** What the task asks **
Write out exactly the lines running from the line that includes "Logitech MK295 Silent Tastatur" to the end of the data, both ends included, and nothing besides.

** Source data **
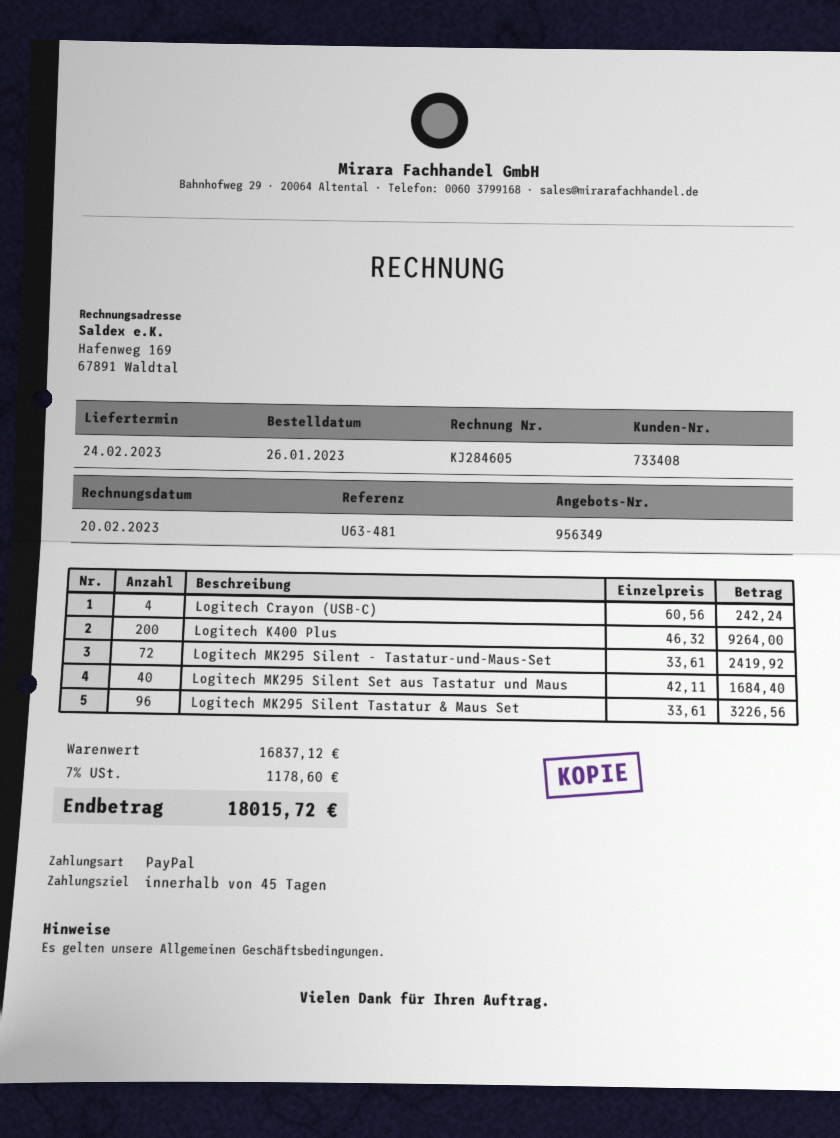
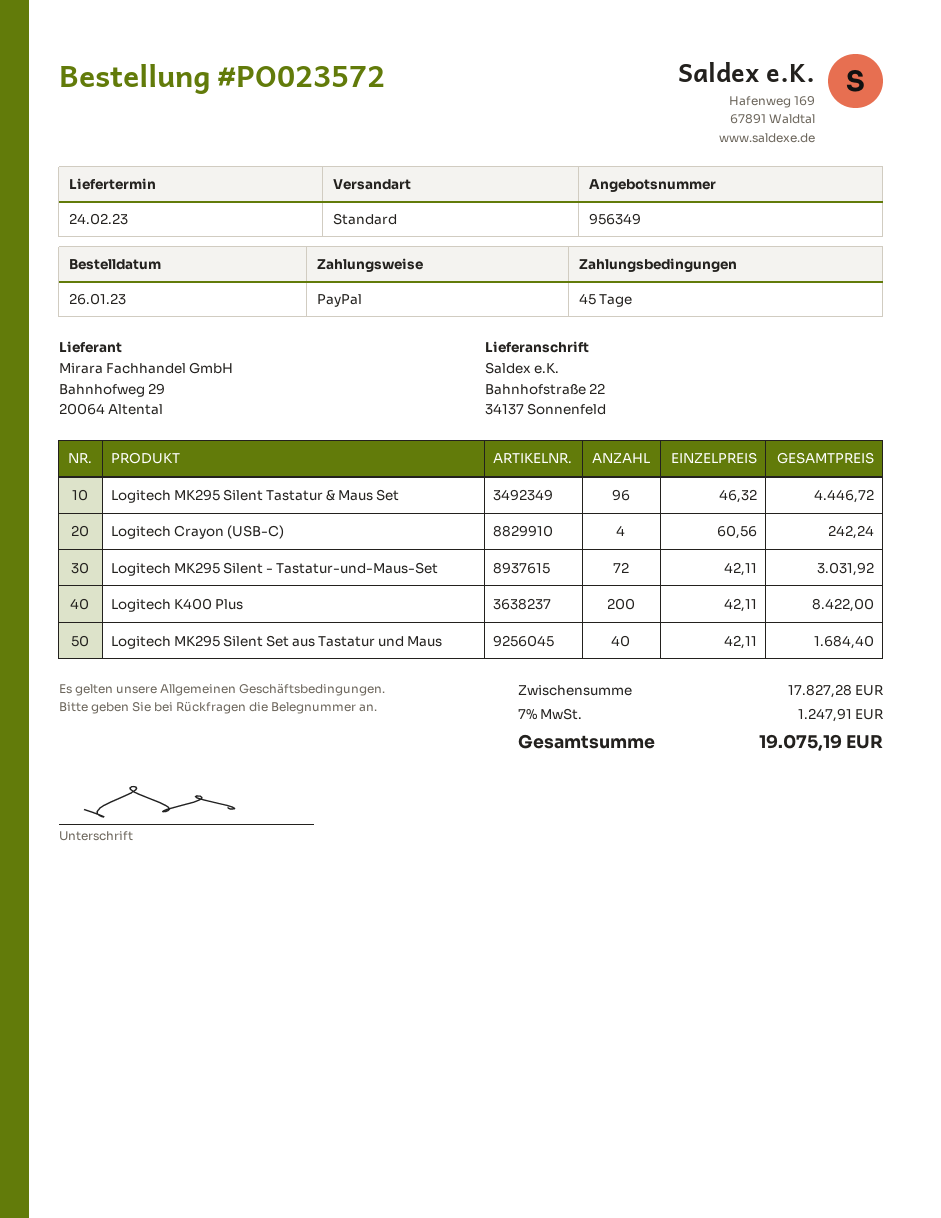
Logitech K400 Plus: 200 x 46.32 = 9264.00 -> 200 x 42.11 = 8422.00
Logitech MK295 Silent - Tastatur-und-Maus-Set: 72 x 33.61 = 2419.92 -> 72 x 42.11 = 3031.92
Logitech MK295 Silent Tastatur & Maus Set: 96 x 33.61 = 3226.56 -> 96 x 46.32 = 4446.72
subtotal: 16837.12 -> 17827.28
tax: 7% = 1178.60 -> 7% = 1247.91
total: 18015.72 -> 19075.19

** Reply **
Logitech MK295 Silent Tastatur & Maus Set: 96 x 33.61 = 3226.56 -> 96 x 46.32 = 4446.72
subtotal: 16837.12 -> 17827.28
tax: 7% = 1178.60 -> 7% = 1247.91
total: 18015.72 -> 19075.19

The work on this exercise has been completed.